Орлята (Пантелеев, Гайдар) - страница 87

Он замолчал и внимательно оглядел девушку с головы до ног. И опять сказал:

— Смотрю я на тебя, а сорочка у тебя латаная. Бедные, должно быть?

— Бедные, дяденька!

Человек снова помолчал. А потом, опершись на локоть, вымолвил шепотом:

— Ну, так слушай же: я прячусь от казаков. Только не говори никому, а то меня убьют. Поняла?

Оксана кивнула головой. Потом он спросил, нет ли у нее воды. Есть в бутылке, под копнами, она сейчас принесет, только теленка выгонит.

Оксана выгнала теленка из гречихи, сбегала к копне за водой, а потом по старому следу осторожно пошла к беглецу. Подошла — оглянулась: никого нет. Тогда, как перепелочка, упала в гречиху. Подала человеку бутылку. Он жадно припал к ней, выпил всю, потом положил ее на землю. Улыбнулся девушке и, морщась от боли, сказал:

— Вот такой расти, дочка, будь счастлива… Гляди, сразу полегчало. А то с самой ночи, ну, горит внутри — и конец… Думал — сгорю.
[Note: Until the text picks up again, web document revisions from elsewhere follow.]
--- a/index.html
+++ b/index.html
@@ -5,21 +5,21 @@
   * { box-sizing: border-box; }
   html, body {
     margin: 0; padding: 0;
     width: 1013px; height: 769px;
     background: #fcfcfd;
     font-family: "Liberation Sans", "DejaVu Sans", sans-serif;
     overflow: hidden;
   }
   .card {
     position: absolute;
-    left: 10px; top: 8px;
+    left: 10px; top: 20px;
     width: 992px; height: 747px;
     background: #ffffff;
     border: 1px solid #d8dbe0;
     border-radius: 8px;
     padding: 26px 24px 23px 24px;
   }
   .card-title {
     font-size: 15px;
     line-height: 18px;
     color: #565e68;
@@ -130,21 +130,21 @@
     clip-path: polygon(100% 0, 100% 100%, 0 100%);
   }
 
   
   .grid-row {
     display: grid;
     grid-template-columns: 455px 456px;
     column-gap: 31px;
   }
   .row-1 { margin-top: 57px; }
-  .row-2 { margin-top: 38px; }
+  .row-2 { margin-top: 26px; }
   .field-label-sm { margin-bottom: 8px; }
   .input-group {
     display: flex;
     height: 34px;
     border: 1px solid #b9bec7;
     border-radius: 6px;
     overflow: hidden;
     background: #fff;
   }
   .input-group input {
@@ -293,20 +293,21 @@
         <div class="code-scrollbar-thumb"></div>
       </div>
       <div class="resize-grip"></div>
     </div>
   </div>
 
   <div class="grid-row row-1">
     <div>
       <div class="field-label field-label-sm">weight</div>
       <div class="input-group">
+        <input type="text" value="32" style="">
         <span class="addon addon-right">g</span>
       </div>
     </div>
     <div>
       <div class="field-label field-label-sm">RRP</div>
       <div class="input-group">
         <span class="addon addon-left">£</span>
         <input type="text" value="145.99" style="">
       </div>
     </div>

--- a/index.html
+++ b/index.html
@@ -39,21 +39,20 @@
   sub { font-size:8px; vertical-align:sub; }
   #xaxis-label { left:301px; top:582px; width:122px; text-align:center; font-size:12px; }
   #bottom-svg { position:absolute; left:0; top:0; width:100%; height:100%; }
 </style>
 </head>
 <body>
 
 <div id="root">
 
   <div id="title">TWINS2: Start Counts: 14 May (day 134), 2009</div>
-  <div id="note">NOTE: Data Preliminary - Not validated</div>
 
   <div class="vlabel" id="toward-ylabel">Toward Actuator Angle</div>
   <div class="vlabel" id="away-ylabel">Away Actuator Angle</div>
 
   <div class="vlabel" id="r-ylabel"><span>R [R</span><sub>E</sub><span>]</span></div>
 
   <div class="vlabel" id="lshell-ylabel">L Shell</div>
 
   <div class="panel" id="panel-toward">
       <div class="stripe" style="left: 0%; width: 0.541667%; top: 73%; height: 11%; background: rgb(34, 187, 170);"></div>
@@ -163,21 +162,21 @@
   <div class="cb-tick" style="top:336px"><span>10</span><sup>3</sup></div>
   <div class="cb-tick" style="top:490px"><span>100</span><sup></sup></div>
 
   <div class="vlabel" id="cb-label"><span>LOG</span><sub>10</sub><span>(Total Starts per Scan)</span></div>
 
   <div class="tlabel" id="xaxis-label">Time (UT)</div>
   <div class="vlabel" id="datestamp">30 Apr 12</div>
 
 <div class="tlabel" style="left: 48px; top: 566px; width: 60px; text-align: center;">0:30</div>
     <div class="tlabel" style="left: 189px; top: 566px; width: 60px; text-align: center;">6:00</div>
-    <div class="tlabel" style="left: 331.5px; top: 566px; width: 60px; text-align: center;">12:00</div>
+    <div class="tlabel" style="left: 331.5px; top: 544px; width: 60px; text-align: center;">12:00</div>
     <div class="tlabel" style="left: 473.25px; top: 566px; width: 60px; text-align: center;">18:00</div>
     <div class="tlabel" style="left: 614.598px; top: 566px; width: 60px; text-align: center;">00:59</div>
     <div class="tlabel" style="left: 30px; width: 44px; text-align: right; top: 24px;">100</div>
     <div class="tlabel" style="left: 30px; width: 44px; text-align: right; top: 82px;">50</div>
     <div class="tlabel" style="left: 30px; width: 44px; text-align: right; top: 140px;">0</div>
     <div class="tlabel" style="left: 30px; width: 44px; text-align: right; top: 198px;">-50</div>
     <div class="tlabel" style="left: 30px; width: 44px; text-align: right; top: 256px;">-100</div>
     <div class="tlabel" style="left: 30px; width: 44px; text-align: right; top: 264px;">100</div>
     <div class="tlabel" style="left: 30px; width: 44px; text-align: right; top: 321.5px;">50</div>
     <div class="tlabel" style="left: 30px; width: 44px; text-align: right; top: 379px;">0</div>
Оксана расхрабрилась и спросила:

— А где же вы были, дяденька, что здесь очутились? Человек помолчал. Погодя ответил:

— Бежали ночью. Вчера нас схватили и привели в эту слободу, в господской конюшне заперли. Ночью всех бы расстреляли… Ну, а мы подкопались.

Он показал свои руки, измазанные землей и кровью.

— Видишь, чем копали? Пот со всех лил, ночь-то какая теперь — минуточку упустишь, не нагонишь. А надо было до рассвета хоть в степь вырваться… Ну и вырвались… Караульные услыхали — стрелять начали. А ночь темная, разбежались во все стороны — лови нас!.. Он уже межою бежал, как вдруг ударило в ногу. Споткнулся, упал. На четвереньках полз, а уже светает. Кровью истек — сил нет. Тогда залез в гречиху и притаился.

— Не слыхала — все удрали? Не убит никто?

— Нет, никто не убит.

— Значит, все. А не слыхала — ищут?

— Ищут. В обед, как дома была, рассказывали. И в Кацаевку ездили. Ну, не нашли никого. Дед говорит: ищи ветра в поле.

— Эге, кабы не нога! А то и пошевелиться нельзя. В гречихе разве спрячешься. Она заплаткой маячит на голой степи… Ну, как-нибудь. Эту ночь здесь полежу, и день, а потом хоть ползком буду пробираться вон к тому лесу.

— Может, не найдут… — утешает Оксана. А она завтра, когда погонит скот, есть принесет и воды полную бутылку.

Человек улыбнулся и рукой, покрытой землей и запекшейся кровью, провел по белокурой головке.

— Милая ты душа! Принесешь — поем. А только в слободе никому ни слова.

— Да что я, дура, что ли?

Она поднялась. Уже вечерело, и последний луч окровавил белую гречиху. Девушка отошла, остановилась и еще тихонечко прибавила:

— Не бойтесь, дяденька, не скажу.

Пригнала скотину домой, — по лицу видно: таит что-то. Дед на завалинке сидел, трубку курил, посмотрел, прищурившись.